Difference listings:
※ ※ ※

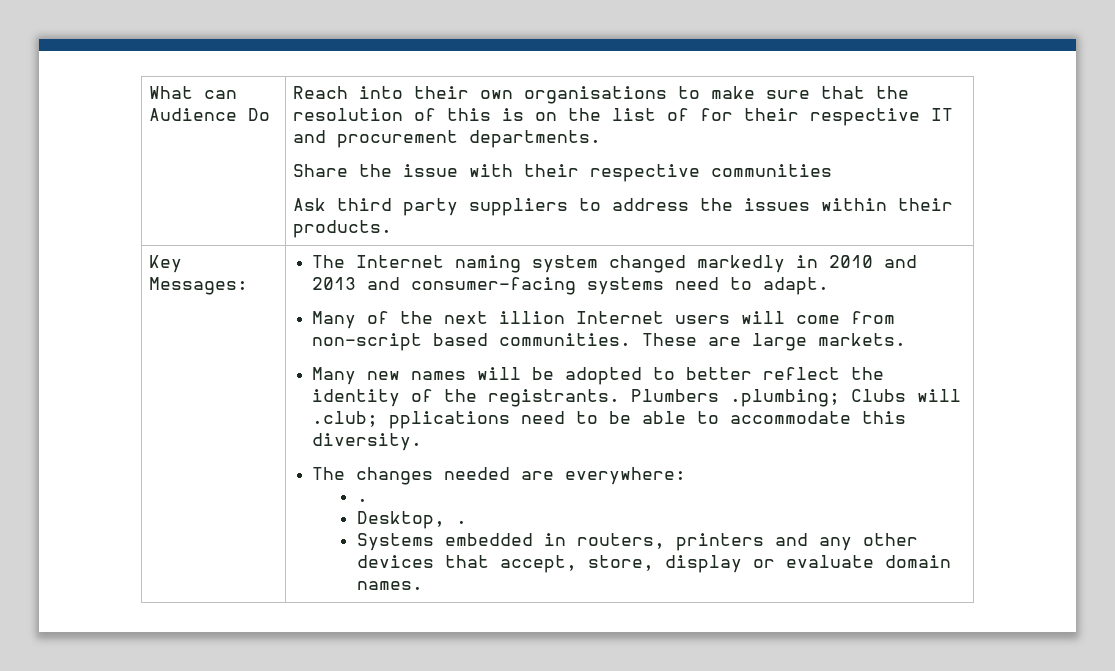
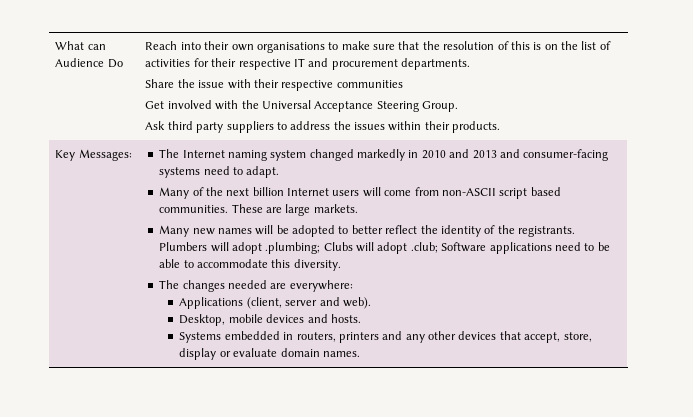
- Reach into their own organisations to make sure that the resolution of this is on the list of for their respective IT and procurement departments.
+ Reach into their own organisations to make sure that the resolution of this is on the list of activities for their respective IT and procurement departments.
+ Get involved with the Universal Acceptance Steering Group.
- Many of the next illion Internet users will come from non-script based communities.
+ Many of the next billion Internet users will come from non-ASCII script based communities.
- Plumbers .plumbing; Clubs will .club; pplications need to be able to accommodate this diversity.
+ Plumbers will adopt .plumbing; Clubs will adopt .club; Software applications need to be able to accommodate this diversity.
  The changes needed are everywhere:
- .
- Desktop, .
+ Applications (client, server and web).
+ Desktop, mobile devices and hosts.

※ ※ ※

PROBLEM REQUIREMENTS: When you copy the records above, keep every word exact and drop the pictures.

TASK RESULT:
- Reach into their own organisations to make sure that the resolution of this is on the list of for their respective IT and procurement departments.
+ Reach into their own organisations to make sure that the resolution of this is on the list of activities for their respective IT and procurement departments.
+ Get involved with the Universal Acceptance Steering Group.
- Many of the next illion Internet users will come from non-script based communities.
+ Many of the next billion Internet users will come from non-ASCII script based communities.
- Plumbers .plumbing; Clubs will .club; pplications need to be able to accommodate this diversity.
+ Plumbers will adopt .plumbing; Clubs will adopt .club; Software applications need to be able to accommodate this diversity.
  The changes needed are everywhere:
- .
- Desktop, .
+ Applications (client, server and web).
+ Desktop, mobile devices and hosts.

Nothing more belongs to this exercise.